TRY IT:
Everything from the line with "Spiral: 2 x 699.50 = 1399.00 -> none" to the last line of the material below is what to reproduce, exactly and with no other lines.

------ SUPPLIED ENTRIES ------

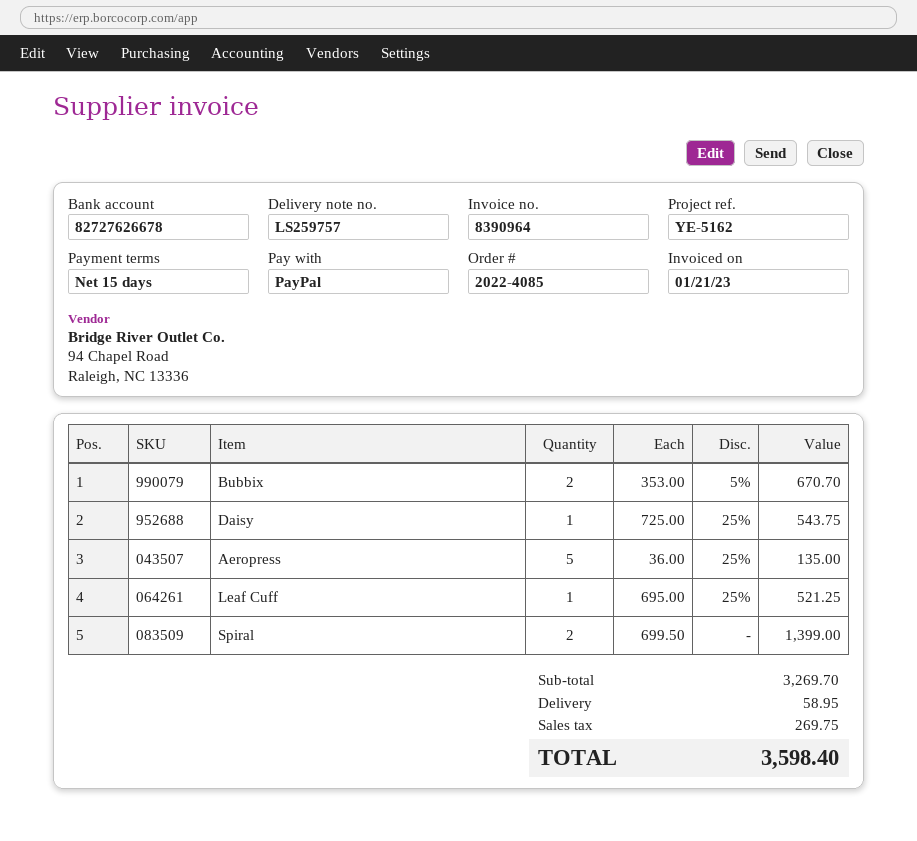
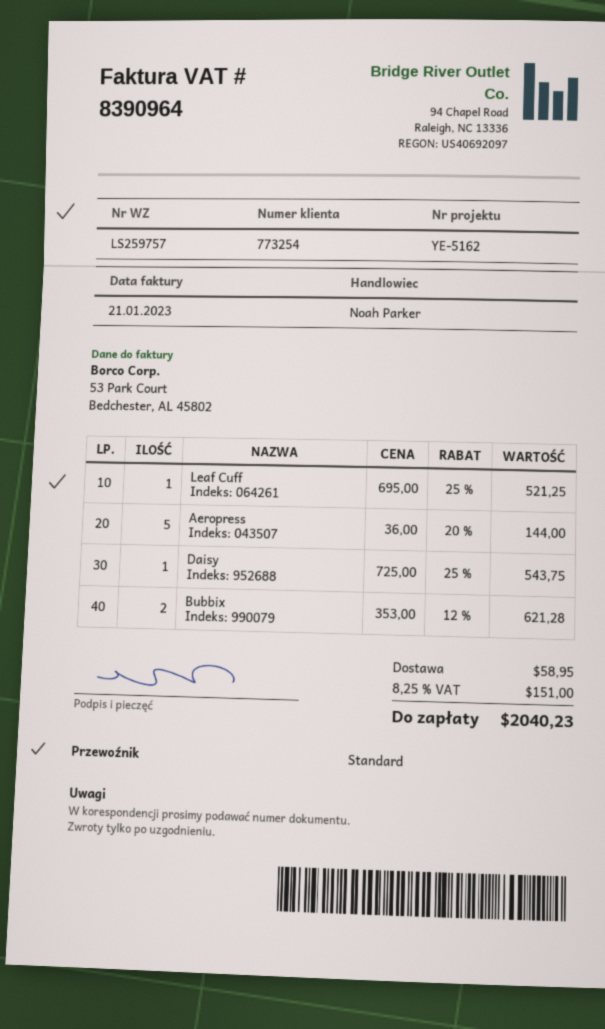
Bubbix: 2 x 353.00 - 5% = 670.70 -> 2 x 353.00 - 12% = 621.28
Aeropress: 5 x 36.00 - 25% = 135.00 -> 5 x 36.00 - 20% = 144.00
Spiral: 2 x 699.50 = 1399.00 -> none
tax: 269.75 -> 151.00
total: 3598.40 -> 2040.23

------

FINISHED EXERCISE:
Spiral: 2 x 699.50 = 1399.00 -> none
tax: 269.75 -> 151.00
total: 3598.40 -> 2040.23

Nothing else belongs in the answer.